### TO DO
Show every line of the records below that contains the word "prediction".

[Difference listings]
____

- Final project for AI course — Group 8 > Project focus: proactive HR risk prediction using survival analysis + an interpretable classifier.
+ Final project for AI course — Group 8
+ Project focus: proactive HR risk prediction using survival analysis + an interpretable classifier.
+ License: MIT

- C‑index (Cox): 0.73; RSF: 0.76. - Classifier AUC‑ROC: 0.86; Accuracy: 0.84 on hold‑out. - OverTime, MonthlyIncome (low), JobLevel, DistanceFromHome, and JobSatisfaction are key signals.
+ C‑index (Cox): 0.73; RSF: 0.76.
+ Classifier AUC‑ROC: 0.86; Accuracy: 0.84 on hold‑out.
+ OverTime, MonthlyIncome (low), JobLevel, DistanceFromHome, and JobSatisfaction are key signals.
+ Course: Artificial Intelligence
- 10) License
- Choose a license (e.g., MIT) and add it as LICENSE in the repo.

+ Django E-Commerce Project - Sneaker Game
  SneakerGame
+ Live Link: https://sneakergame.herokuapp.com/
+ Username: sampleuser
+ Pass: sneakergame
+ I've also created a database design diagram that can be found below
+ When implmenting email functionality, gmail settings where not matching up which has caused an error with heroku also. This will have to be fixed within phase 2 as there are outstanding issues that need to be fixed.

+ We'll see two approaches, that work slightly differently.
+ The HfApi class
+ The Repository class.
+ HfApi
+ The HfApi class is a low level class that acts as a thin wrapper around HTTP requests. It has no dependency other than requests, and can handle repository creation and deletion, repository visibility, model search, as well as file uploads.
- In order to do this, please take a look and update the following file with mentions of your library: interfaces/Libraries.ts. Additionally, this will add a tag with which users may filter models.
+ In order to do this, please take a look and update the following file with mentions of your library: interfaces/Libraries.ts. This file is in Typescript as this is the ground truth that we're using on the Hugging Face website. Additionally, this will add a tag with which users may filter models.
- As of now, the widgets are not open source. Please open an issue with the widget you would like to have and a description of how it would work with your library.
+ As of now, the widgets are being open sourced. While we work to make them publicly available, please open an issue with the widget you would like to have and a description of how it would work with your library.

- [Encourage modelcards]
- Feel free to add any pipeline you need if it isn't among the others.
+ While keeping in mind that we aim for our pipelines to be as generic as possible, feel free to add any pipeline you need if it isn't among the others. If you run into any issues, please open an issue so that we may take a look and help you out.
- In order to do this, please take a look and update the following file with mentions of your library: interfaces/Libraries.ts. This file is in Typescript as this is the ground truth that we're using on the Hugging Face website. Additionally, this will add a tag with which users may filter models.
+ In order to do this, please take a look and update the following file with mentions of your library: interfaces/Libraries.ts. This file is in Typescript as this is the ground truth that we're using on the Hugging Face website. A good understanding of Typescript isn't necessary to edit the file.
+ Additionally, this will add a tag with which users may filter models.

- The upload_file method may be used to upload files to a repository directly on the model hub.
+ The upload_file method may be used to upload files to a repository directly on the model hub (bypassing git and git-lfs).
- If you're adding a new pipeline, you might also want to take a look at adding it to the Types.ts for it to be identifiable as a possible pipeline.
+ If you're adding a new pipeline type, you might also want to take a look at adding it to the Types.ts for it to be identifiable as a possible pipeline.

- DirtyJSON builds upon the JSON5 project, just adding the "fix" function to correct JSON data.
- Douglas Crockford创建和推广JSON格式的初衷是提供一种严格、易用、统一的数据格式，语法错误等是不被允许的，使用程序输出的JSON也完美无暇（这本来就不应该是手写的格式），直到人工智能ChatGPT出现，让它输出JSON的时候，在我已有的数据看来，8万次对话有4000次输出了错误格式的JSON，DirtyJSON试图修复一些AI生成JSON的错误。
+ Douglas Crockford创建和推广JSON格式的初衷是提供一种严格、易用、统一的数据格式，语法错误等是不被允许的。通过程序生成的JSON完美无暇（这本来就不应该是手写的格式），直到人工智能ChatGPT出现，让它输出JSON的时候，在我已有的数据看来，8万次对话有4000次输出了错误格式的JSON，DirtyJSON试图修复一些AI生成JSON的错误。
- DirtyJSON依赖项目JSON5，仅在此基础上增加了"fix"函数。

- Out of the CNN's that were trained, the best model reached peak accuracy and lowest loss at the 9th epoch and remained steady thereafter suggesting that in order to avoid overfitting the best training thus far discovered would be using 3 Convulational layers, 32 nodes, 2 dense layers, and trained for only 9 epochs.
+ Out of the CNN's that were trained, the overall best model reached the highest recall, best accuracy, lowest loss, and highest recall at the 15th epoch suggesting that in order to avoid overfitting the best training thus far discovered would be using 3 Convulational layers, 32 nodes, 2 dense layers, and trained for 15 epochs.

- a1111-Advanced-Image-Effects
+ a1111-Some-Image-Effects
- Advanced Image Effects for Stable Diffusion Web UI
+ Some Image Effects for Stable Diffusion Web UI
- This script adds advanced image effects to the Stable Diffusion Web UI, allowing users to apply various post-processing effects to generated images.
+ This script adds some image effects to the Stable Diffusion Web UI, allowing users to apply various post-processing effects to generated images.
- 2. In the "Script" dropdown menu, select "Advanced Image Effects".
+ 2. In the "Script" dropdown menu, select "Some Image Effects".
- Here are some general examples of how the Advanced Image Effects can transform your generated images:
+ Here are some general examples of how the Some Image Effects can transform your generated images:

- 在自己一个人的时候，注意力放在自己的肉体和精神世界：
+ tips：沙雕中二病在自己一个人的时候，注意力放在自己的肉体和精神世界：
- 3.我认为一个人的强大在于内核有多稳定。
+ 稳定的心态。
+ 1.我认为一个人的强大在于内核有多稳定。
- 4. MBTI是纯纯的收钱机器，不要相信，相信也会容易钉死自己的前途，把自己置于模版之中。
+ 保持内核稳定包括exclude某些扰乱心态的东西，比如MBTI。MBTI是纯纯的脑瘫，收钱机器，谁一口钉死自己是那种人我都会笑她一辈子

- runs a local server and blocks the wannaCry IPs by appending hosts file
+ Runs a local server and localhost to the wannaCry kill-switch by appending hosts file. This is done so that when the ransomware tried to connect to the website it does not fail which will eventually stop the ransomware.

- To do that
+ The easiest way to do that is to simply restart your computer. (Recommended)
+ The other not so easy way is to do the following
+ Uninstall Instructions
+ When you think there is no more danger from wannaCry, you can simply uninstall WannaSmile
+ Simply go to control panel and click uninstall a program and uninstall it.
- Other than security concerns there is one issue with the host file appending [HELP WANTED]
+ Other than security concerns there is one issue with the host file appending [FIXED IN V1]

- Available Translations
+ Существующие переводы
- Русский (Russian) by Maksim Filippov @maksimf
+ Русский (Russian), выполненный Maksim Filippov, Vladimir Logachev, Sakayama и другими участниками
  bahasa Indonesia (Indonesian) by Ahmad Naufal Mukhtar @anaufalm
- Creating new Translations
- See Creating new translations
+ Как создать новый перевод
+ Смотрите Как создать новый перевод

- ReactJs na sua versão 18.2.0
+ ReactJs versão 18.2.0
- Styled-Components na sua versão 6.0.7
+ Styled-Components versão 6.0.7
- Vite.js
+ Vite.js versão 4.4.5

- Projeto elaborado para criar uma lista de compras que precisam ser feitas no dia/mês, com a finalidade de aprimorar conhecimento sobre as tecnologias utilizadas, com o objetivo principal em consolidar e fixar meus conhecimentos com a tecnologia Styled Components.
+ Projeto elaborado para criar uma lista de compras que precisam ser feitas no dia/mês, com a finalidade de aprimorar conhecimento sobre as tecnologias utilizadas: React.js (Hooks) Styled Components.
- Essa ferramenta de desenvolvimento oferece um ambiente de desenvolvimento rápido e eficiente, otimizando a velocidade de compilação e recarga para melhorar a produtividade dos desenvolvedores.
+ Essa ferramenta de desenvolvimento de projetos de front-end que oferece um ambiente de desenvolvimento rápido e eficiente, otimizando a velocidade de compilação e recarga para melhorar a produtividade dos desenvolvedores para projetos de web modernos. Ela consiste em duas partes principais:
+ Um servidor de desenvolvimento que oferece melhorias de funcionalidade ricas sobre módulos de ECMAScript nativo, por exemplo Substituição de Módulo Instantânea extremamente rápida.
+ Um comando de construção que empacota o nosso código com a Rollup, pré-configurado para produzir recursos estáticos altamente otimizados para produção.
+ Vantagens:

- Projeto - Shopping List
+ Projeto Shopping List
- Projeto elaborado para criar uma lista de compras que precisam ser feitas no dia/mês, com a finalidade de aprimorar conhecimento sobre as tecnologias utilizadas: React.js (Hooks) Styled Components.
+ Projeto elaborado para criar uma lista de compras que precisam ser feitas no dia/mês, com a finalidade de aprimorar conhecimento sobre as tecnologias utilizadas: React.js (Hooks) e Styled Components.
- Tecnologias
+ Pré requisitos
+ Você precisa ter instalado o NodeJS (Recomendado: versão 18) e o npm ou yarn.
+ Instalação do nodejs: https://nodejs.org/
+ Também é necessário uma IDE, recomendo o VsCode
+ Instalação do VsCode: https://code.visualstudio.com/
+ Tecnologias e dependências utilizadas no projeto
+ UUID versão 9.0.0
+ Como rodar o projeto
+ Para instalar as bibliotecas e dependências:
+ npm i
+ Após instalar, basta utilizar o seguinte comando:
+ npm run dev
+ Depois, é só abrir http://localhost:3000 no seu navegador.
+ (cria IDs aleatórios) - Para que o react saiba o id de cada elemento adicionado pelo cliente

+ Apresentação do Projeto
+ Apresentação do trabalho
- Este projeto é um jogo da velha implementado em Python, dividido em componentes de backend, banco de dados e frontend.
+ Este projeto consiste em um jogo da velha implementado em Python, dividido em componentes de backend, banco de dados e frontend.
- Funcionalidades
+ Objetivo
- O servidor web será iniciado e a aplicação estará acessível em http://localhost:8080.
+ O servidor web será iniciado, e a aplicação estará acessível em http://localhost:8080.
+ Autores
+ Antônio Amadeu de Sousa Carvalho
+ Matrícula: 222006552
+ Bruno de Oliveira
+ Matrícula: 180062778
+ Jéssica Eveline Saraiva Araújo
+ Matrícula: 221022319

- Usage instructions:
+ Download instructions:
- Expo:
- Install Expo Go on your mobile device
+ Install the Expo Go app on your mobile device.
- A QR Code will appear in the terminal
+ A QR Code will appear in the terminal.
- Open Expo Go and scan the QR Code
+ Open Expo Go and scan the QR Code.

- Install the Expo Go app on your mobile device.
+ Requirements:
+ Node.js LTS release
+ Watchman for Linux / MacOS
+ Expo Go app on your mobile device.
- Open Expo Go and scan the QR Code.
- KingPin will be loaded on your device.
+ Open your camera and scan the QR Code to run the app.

____

### SOLUTION
- Final project for AI course — Group 8 > Project focus: proactive HR risk prediction using survival analysis + an interpretable classifier.
+ Project focus: proactive HR risk prediction using survival analysis + an interpretable classifier.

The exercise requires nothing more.